Extrait du livre Frères de passage
Frères de passage De Arnaud Tiercelin et Aude Brisson Editions Kilowatt
Chapitre 1 Ça a sonné deux fois et mon père a râlé. Il devait croire que c'était pour le calendrier de La Poste ou des pompiers. Il avait complètement oublié qu'on était dimanche. C'était le jour. C'était prévu.
Derrière la porte, les deux dames attendaient pour venir me chercher. Ça y est, je me disais, je pars. Ma valise était prête depuis trois jours. Mon père avait dû oublier. Parce qu'il buvait beaucoup. Et qu'il dormait autant. Et qu'il restait sur son canapé toute la journée. Ça faisait combien de jours qu'il n'était pas sorti ? Qu'il n'avait pas vu la lumière du soleil ? Pas senti la fraîcheur du vent ? Pas touché l'écorce d'un arbre ? Comme mon père ne se levait pas de son canapé, je suis allé ouvrir. Les deux dames se sont présentées, Agnès et Barbara. J'ai regardé leurs yeux qui étaient plein d'émotion. Je les ai fait entrer et elles sont allées parler à mon père. Pendant ce temps, je suis allé prendre ma valise dans ma chambre. Avant d'éteindre la lumière et de fermer la porte, j'ai regardé mon lit. J'ai repensé à maman, j'aurais tellement voulu la connaître. Je n'avais presque rien d'elle. Juste une vieille photo que papa avait bien voulu me donner. Mais elle était abîmée. Maman était sur une dune, elle faisait signe, les bras en l'air, magnifique dans son maillot de bain. Elle portait des lunettes de soleil et on voyait toutes ses dents blanches. Agnès et Barbara m'ont dit qu'il fallait partir et d'aller dire au revoir à mon père. J'ai un peu hésité. J'ai pensé à toutes les fois où il dormait et que j'avais trop faim. Toutes les fois où je n'avais plus rien à me mettre sur le dos et que j'arrivais à l'école avec mes vêtements crados de la veille. J'ai revu mes ongles noirs et les oignons crus qu'il me disait de manger quand il n'y avait plus rien
dans le frigo. J'ai respiré. Je suis allé le voir. Il a dit : « T'en fais pas, fiston, c'est juste pour un ou deux mois. » Je savais bien que ce n'était pas vrai. J'ai neuf ans. Je devine à présent quand on me ment. Tous les trois, on s'est engouffrés dans une voiture blanche, qui est partie dans le dédale des immeubles sales de mon quartier.

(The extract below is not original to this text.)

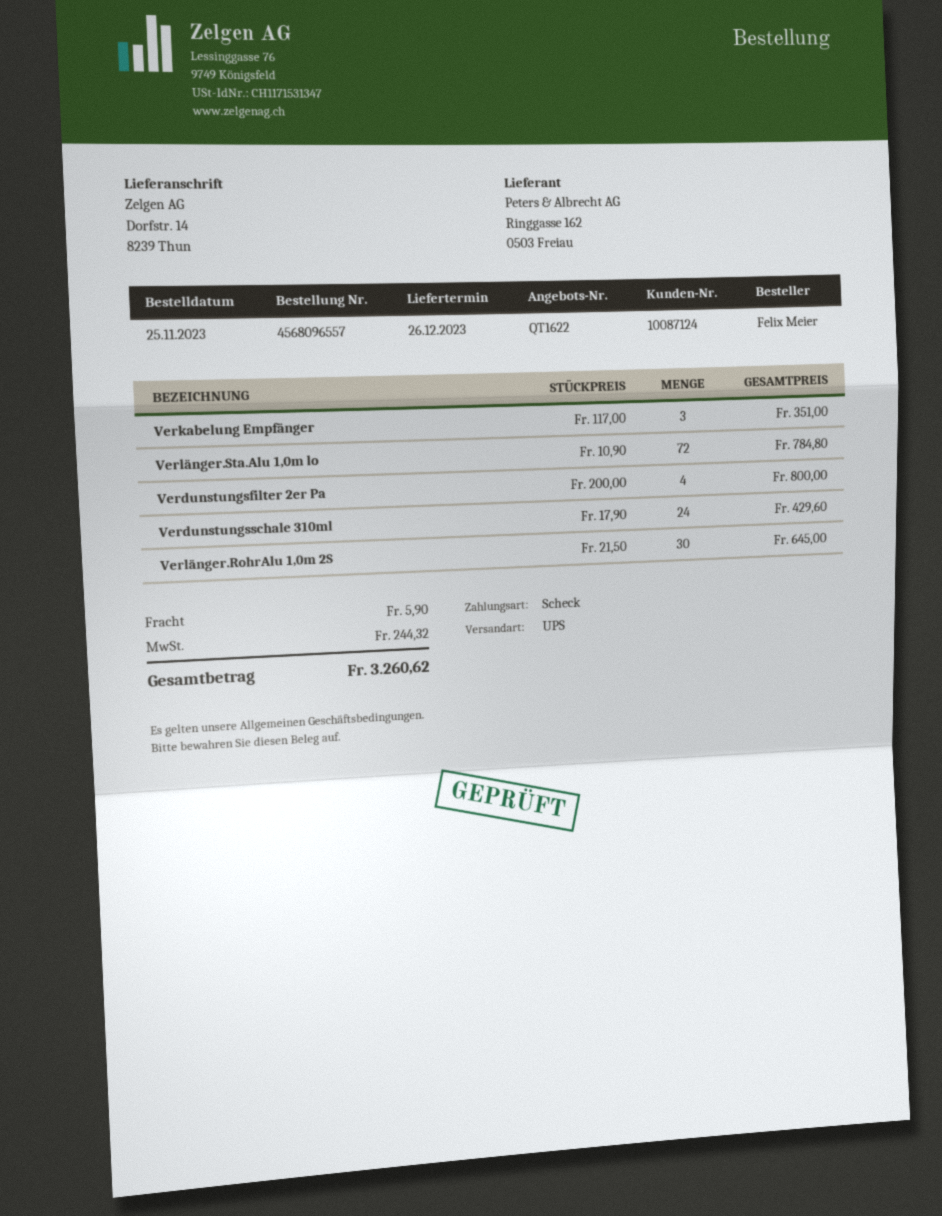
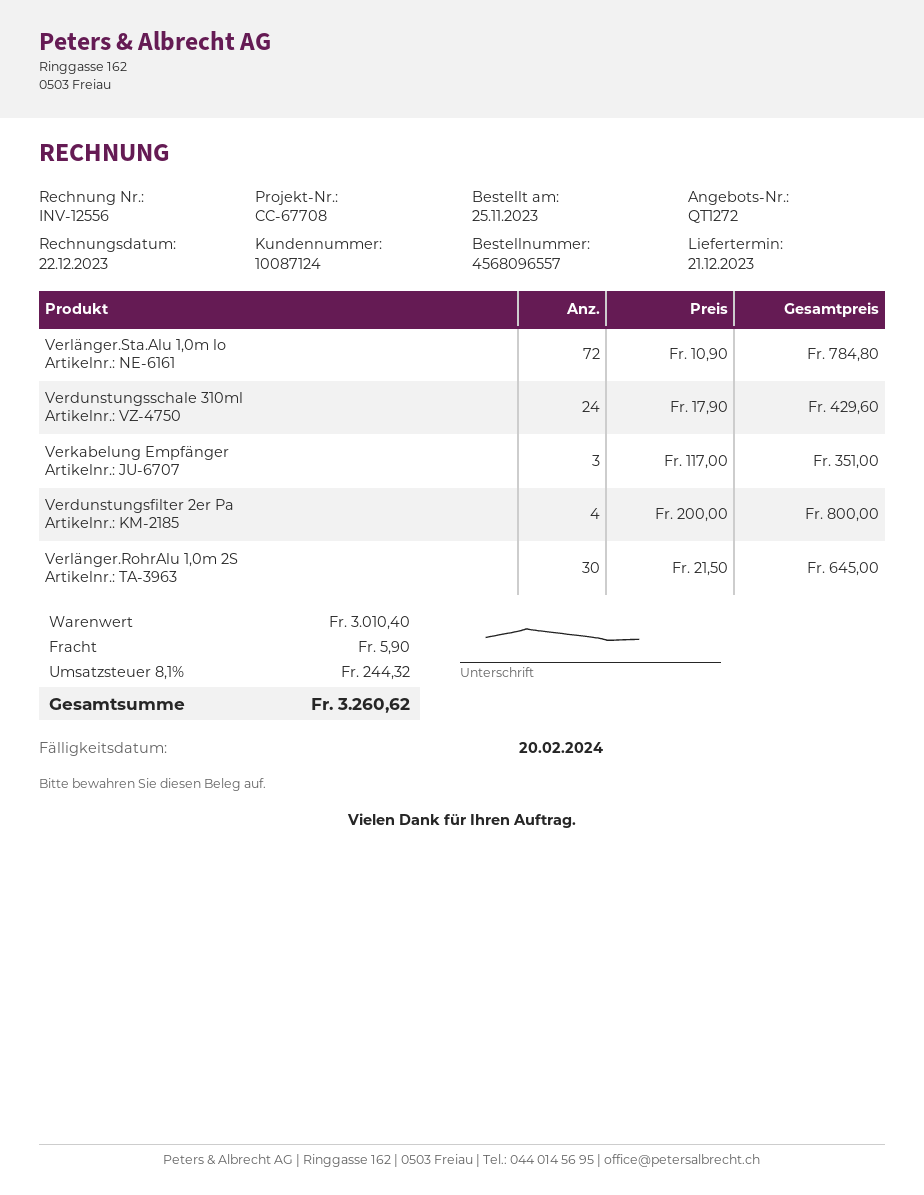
quote number: QT1622 -> QT1272
delivery date: 2023-12-26 -> 2023-12-21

Chapitre 2 La voiture s'est garée sur un petit parking au milieu d'un lotissement de maisons anciennes. Devant les maisons, il y avait des tas de jardinières avec des tas de fleurs comme des hortensias, des géraniums ou des bégonias. - On va chez une mémé ? ai-je demandé.
- Non, chez Éric et Sylvie ! Tu vas voir, ils sont très gentils. Barbara a sonné et le portail s'est ouvert tout seul. Une voix dans une boîte a dit : « Avancez, avancez, nous sommes tout au fond du jardin ! » J'ai traîné ma valise et je tenais la photo de maman dans la poche de mon manteau. Je partais chez des inconnus, mais je n'étais pas seul. Elle était là. Quelque part, elle était là. Et de derrière la maison, ils sont apparus. Tous les trois. Éric, Sylvie et un garçon. Agnès et Barbara ont discuté avec Éric et Sylvie et moi je me suis retrouvé avec leur fils, qui faisait une drôle de tête. - Salut, moi c'est Nino. - Ok... Et c'est tout ce qu'il a dit. Il s'est retourné et il a filé au fond du jardin. Je n'ai pas cherché à le suivre. J'avais comme une boule dans la gorge qui m'étranglait et qui m'empêchait de courir, de toute façon.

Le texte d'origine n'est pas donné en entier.